Tuesday, September 20, 2011

Sancho Got A Headache

Warning:  This post pertains to an indelicate subject matter and possesses a certain absence of appropriate sympathy.  If you are prone to The Vapors, i suggest you wait for the next posting.  Thank you.  Chickory Blossom

Poor Sancho.
Everyone say AAaawwwwwwww.

Vet made a barn call, and now we have to rename him Sandra.  Or Sasha.  Or something a little less macho than Sancho.  We have 6 to 8 weeks to think of something cute.  The floor is now open to suggestions.

The vet was setting up and sterilizing everything, and in the process moved about a 2 gallon ice pack out of his way.  Jethro asked what it was for, and i told him it was for Sancho.  Vet grinned real big, but Jethro didn't think it was very funny.

Sancho musta known something was up, and he wasn't having any.  We had him in the sweetgum pen in plenty of time for him to calm down, and we gave him apples, but when the vet walked in the pen, Sancho went ballistic.

The vet roped him, and Sancho promptly jumped the fence, and then circled the entire perimeter of the property at a dead run, three times.  Vet and i just stood there watching him, but the vet didn't appear too excited, just said  he would run himself down sooner or later. 

After a bit, the vet and his assistant got in their truck and followed him down into the paddock next to Grumpy McFarlan's place.  They got him cornered, and then it looked like Sancho jumped the fence.  About that time, Grumpy came out of his house and headed over.  I was just CRINGING, as Grumpy is not a cat i want to swing.  Fortunately, Sancho was on our property, albeit in the absolute farthest corner of it.  Grumpy was just coming out to offer assistance.  Didn't catch whether he wanted to help the vet, or if he was offering to dig a hole. 

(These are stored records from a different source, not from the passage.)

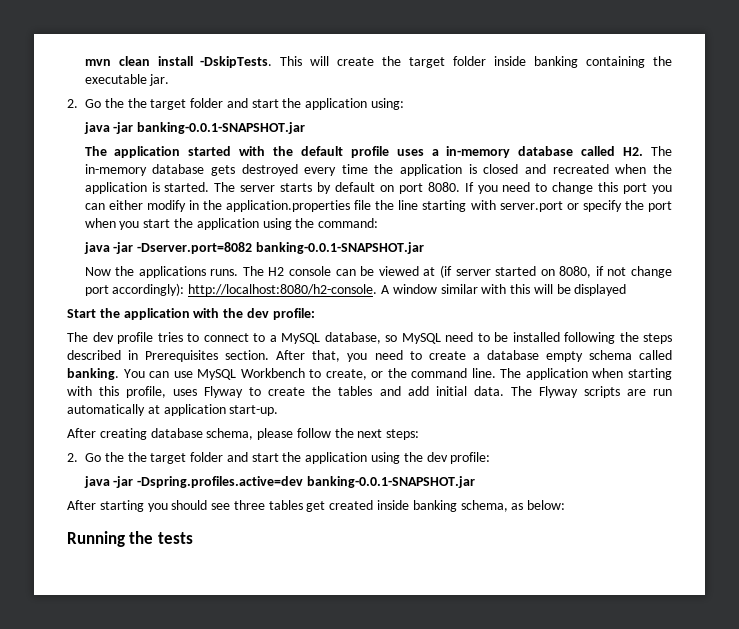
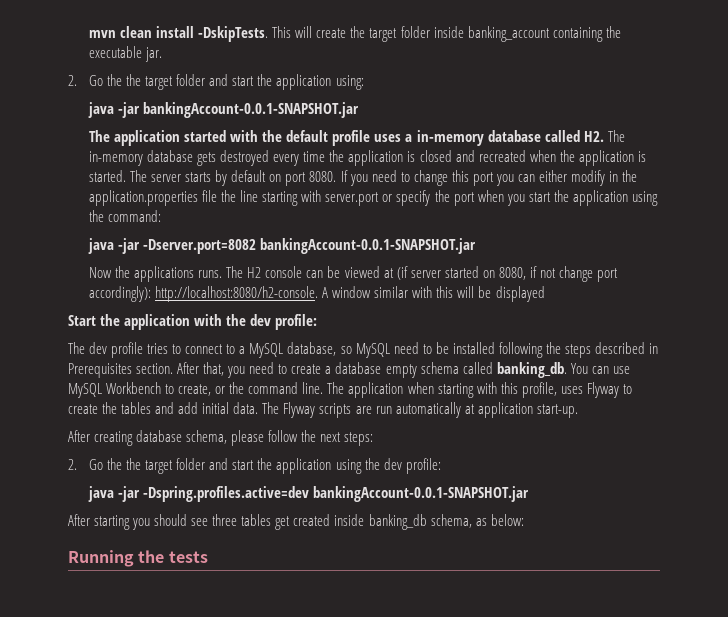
[534,56,579,68] banking -> [467,26,550,42] banking_account
[137,122,306,134] banking-0.0.1-SNAPSHOT.jar -> [143,102,360,118] bankingAccount-0.0.1-SNAPSHOT.jar
[255,242,424,254] banking-0.0.1-SNAPSHOT.jar -> [260,238,477,254] bankingAccount-0.0.1-SNAPSHOT.jar
[67,368,119,380] banking. -> [496,362,567,378] banking_db.
[306,476,475,488] banking-0.0.1-SNAPSHOT.jar -> [313,486,530,502] bankingAccount-0.0.1-SNAPSHOT.jar
[412,500,457,512] banking -> [368,514,427,530] banking_db

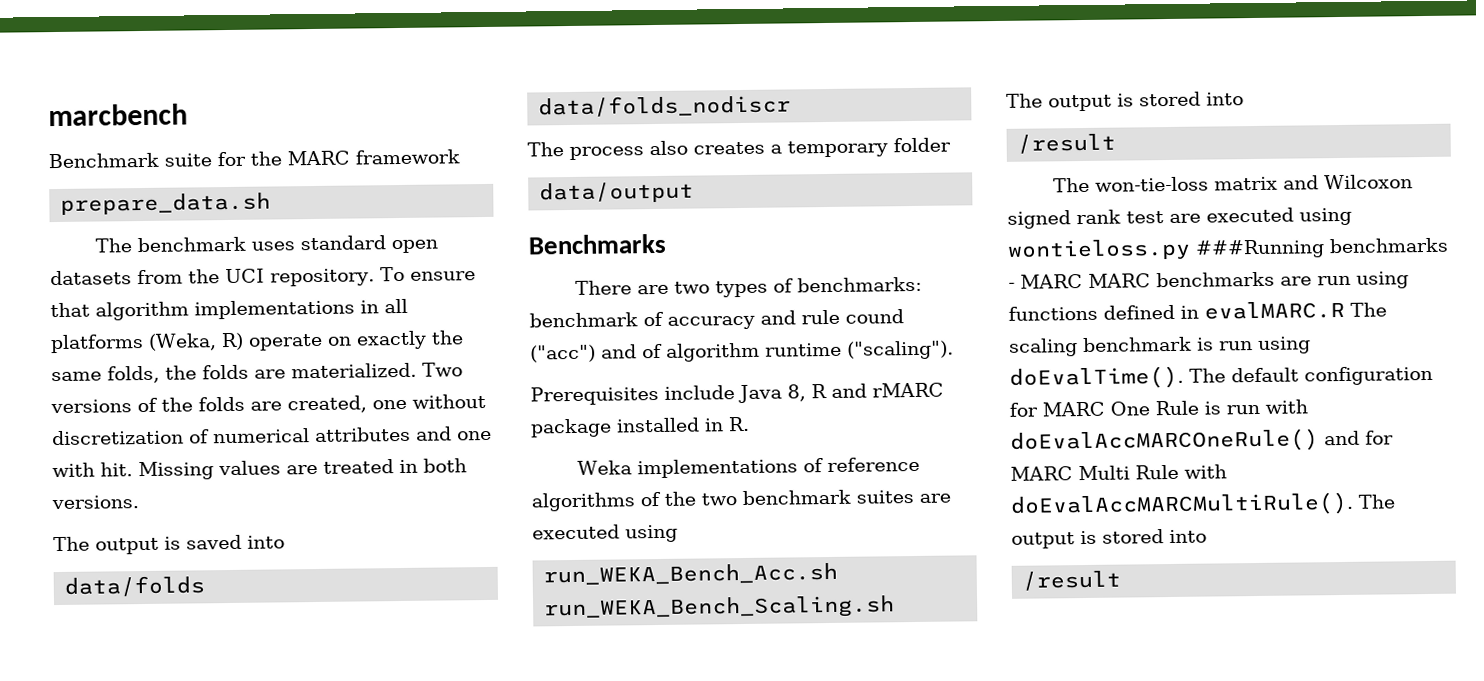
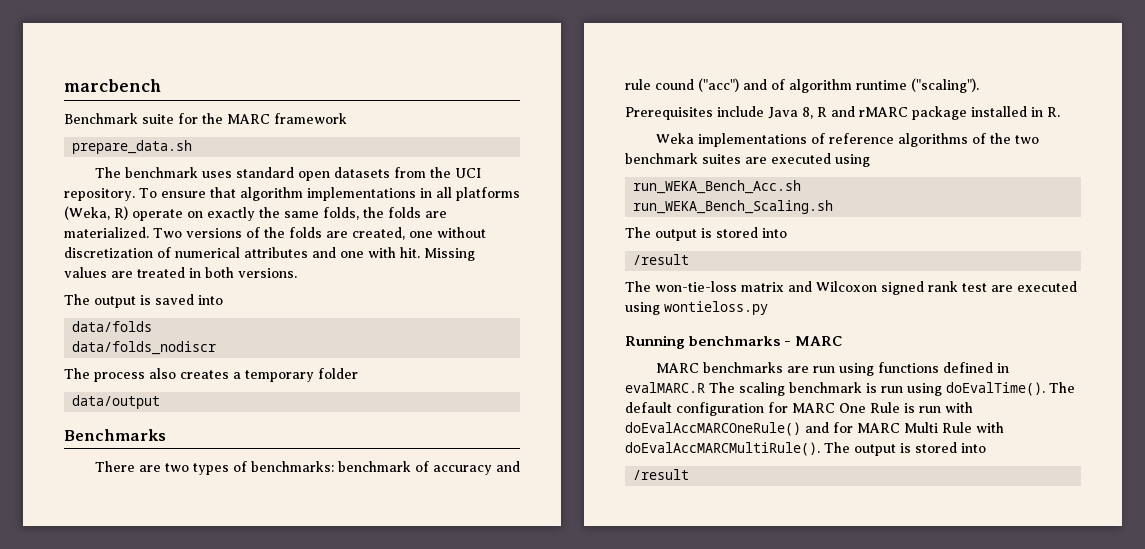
[1195,239,1325,259] ###Running -> [625,335,685,349] // Running
(1083, 281) none -> (843, 341) //

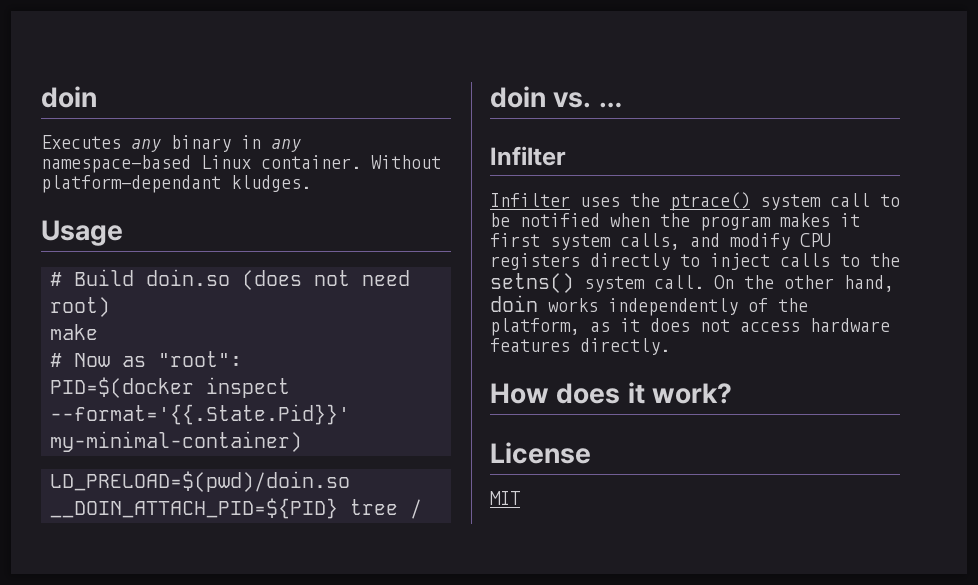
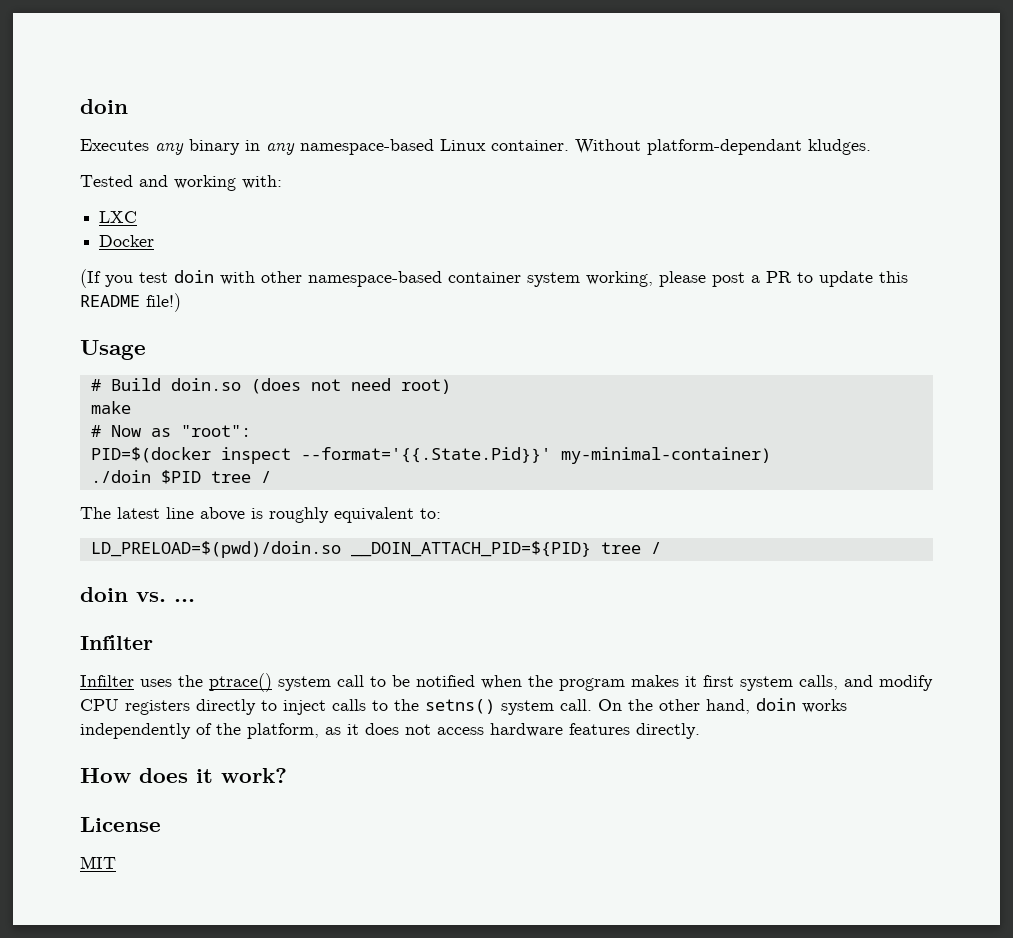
(311, 183) none -> [80,175,282,191] [99,211,138,223] [99,235,155,247] [80,269,908,288] [80,293,181,312] // Tested and working with: // LXC // Docker // (If you test doin with other namespace-based container system working, please post a PR to update this README file!)
(302, 441) none -> [90,470,271,484] [80,507,441,523] // ./doin $PID tree / // The latest line above is roughly equivalent to:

By the time i got down there, the vet had Sancho knocked out and had commenced the [clearing throat] procedure.  Poor Sancho was just laying there, quietly whining, as you could imagine.  When it was all over, i got a look at the [ahem] removed items, and said, "Wow!"  Vet looked at them, and said, "Yep, those are big ones.  Even for a donkey."

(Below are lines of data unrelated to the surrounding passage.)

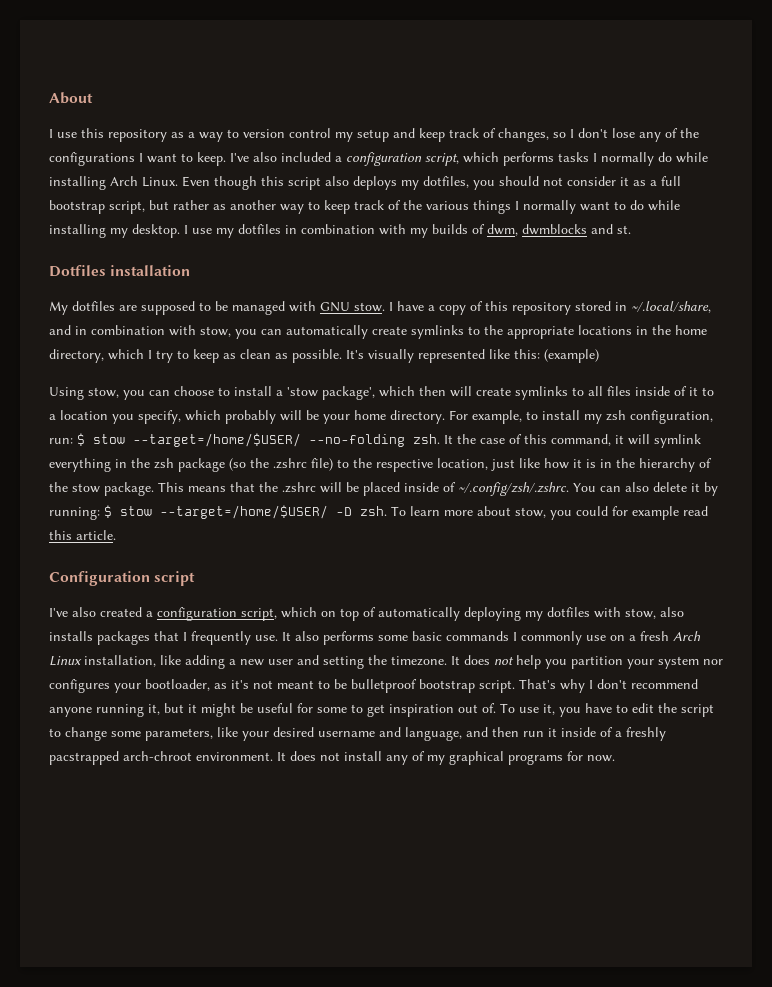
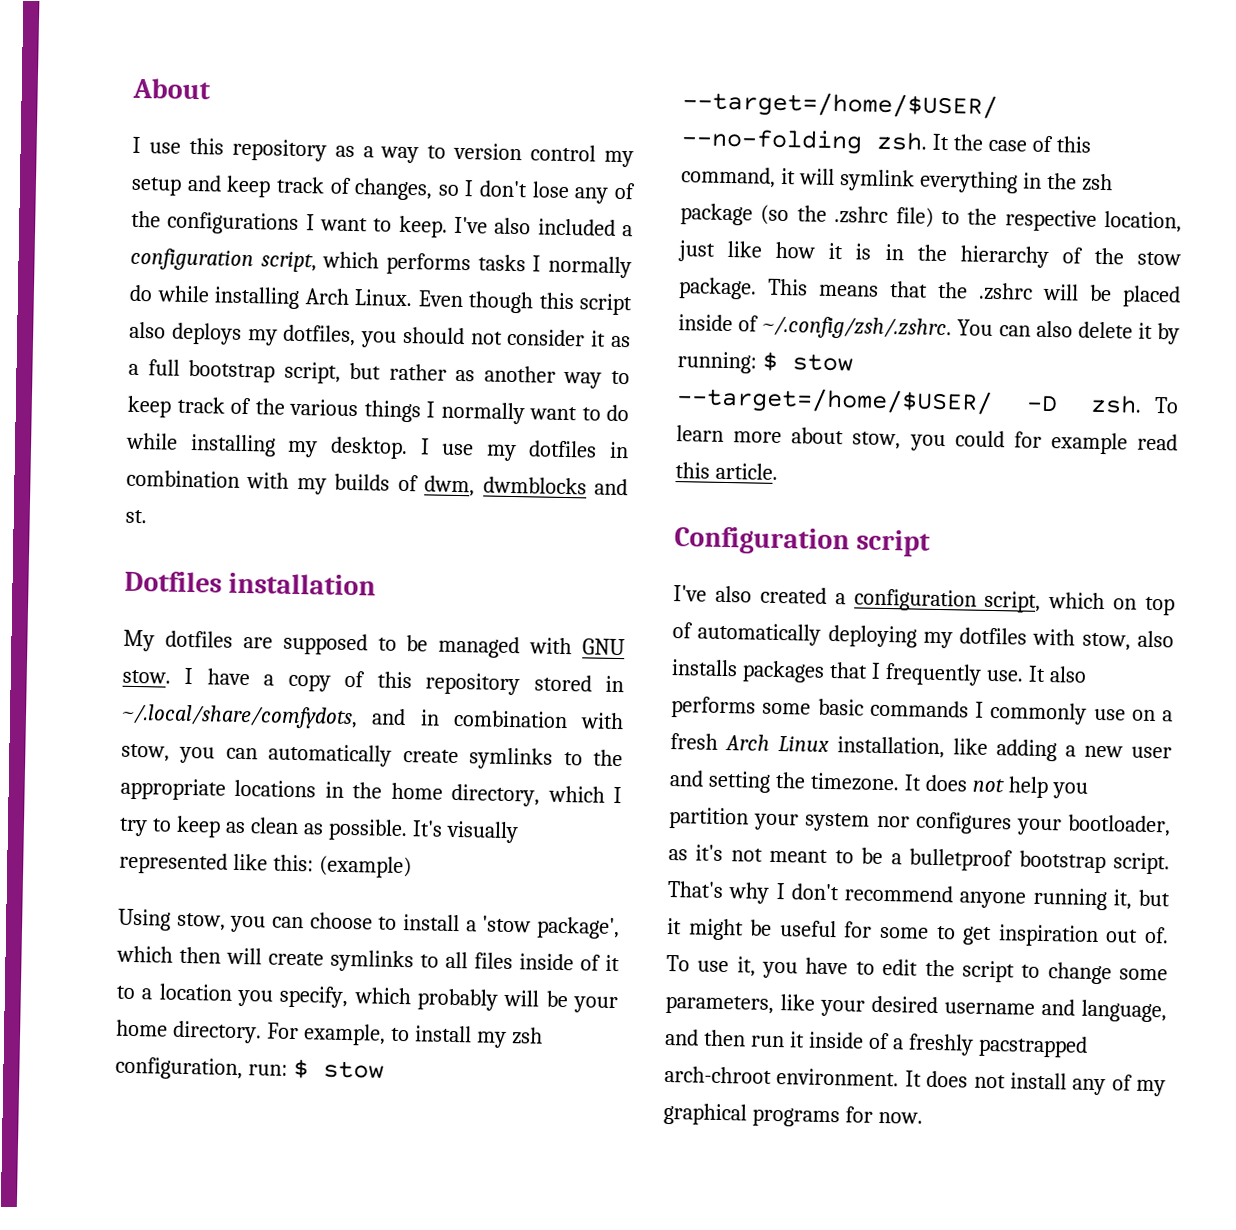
[631,301,711,313] ~/.local/share, -> [121,703,358,730] ~/.local/share/comfydots,
(347, 684) none -> [890,853,902,865] a

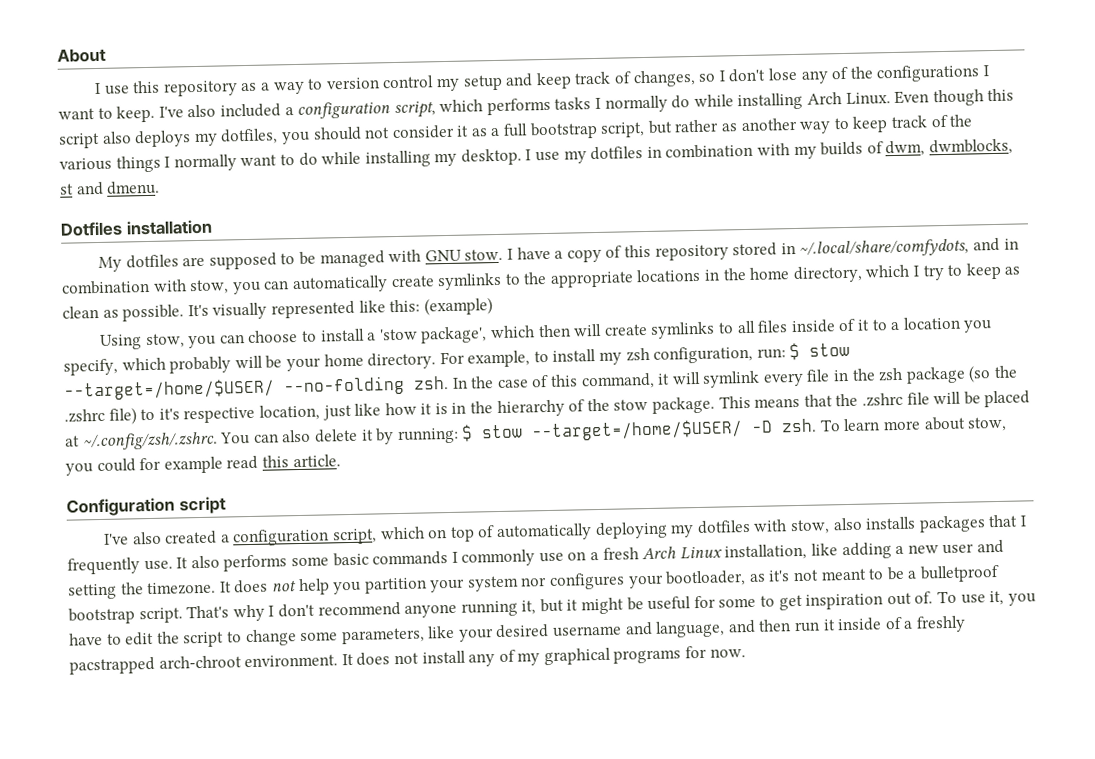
[482,476,629,496] [125,509,147,524] dwmblocks and st. -> [928,138,1013,156] [59,180,161,196] dwmblocks, st and dmenu.
[931,133,950,151] It -> [451,377,468,389] In
[918,170,1018,194] everything -> [762,369,831,387] every file
[967,208,998,226] the -> [158,408,180,420] it's
(1033, 291) none -> [906,392,930,405] file
[678,314,760,332] inside of -> [65,435,80,447] at

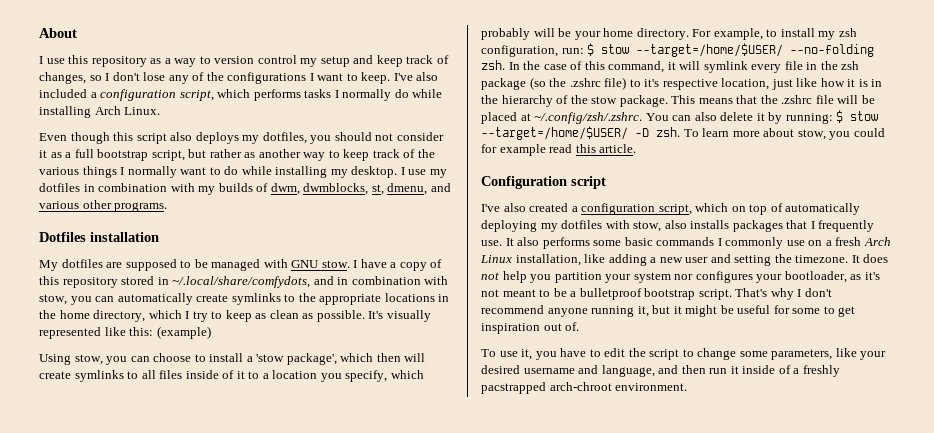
(891, 98) none -> (161, 111) //
[59,180,161,196] st and dmenu. -> [371,183,451,195] [39,200,168,212] st, dmenu, and various other programs.
(934, 597) none -> (580, 326) //
[341,645,746,667] It does not install any of my graphical programs for now. -> (688, 387) none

That could explain the agressive turn he has taken this summer, hence need for The Procedure.

Poor Sancho.  And then, as if he hadn't suffered enough indignity, i had the vet give him a pedicure. 

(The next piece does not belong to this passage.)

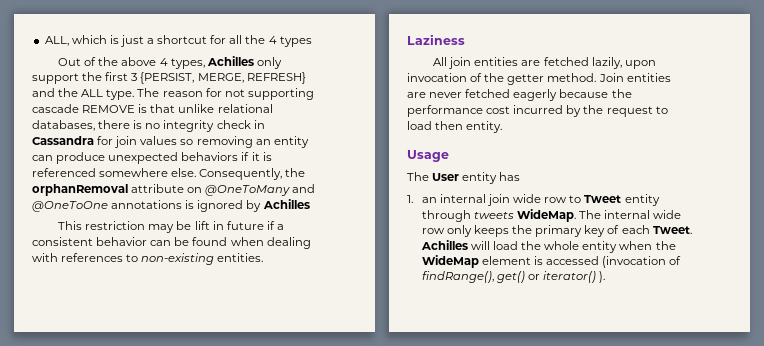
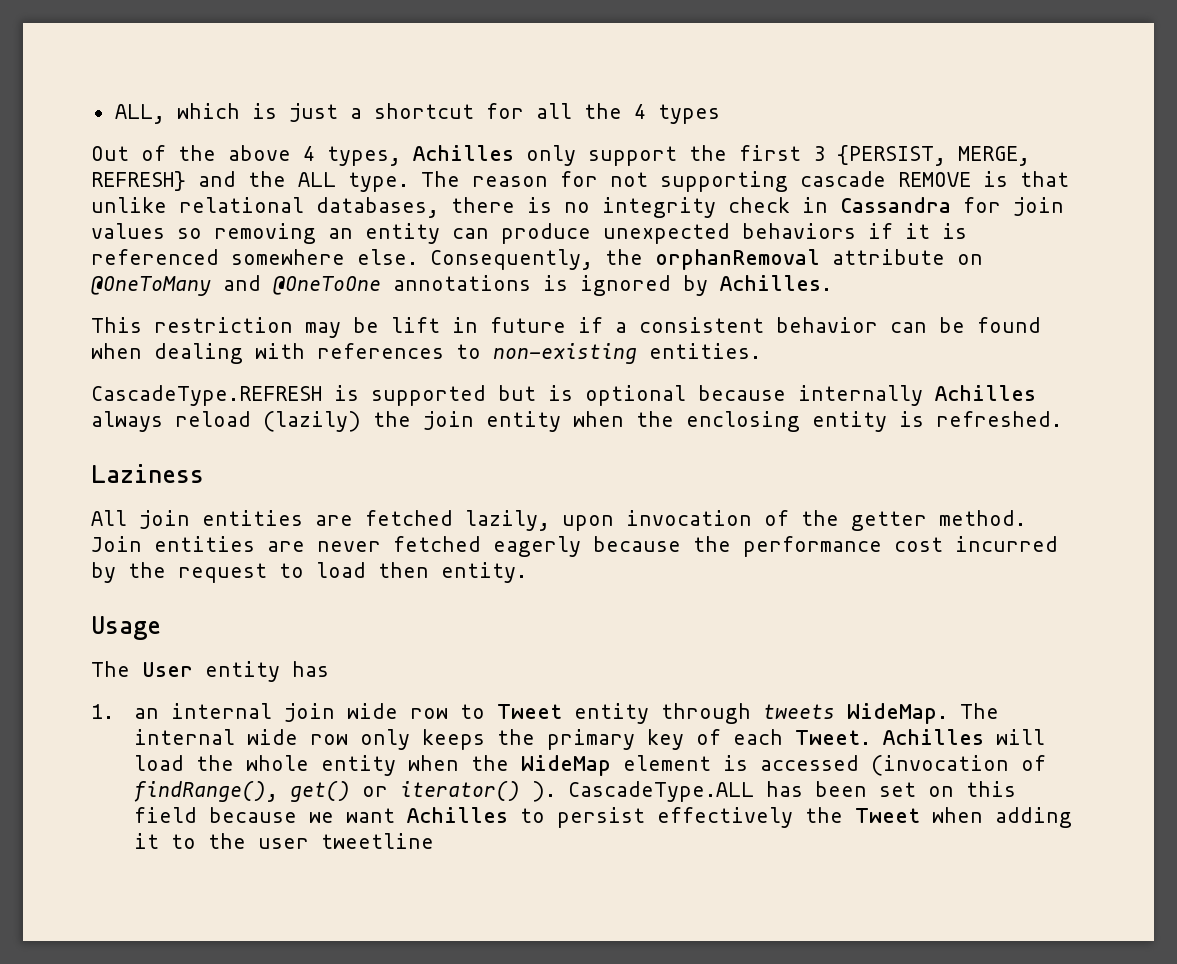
[262,199,310,209] Achilles -> [720,275,832,291] Achilles.
(264, 257) none -> [91,385,1036,406] [91,411,1062,432] // CascadeType.REFRESH is supported but is optional because internally Achilles always reload (lazily) the join entity when the enclosing entity is refreshed.
(606, 277) none -> [567,781,1016,802] [133,807,1072,828] [133,833,434,849] CascadeType.ALL has been set on this field because we want Achilles to persist effectively the Tweet when adding it to the user tweetline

Well, he was already knocked out!!  I figured it was as good a time as any.  And i didn't have them painted red.  But i could have, to go with his new moniker.

What was really interesting, was that George and Ralph were all over the scene until the Vet pulled out his knife.  Then they were nowhere to be seen.

I am telling ya, those are the smartest dogs i have ever had.

2 comments:

aprilof2 said...

Should I bring him some aspirin?

Queenacres said...

You could call him.... s'aintmisbehavinanymore
s'gottalearntorunfaster
s'houldaleftthattrollupgoatalone
s'wishiwasatbootcamp
s'winglowsweet.....OOPS Not that one!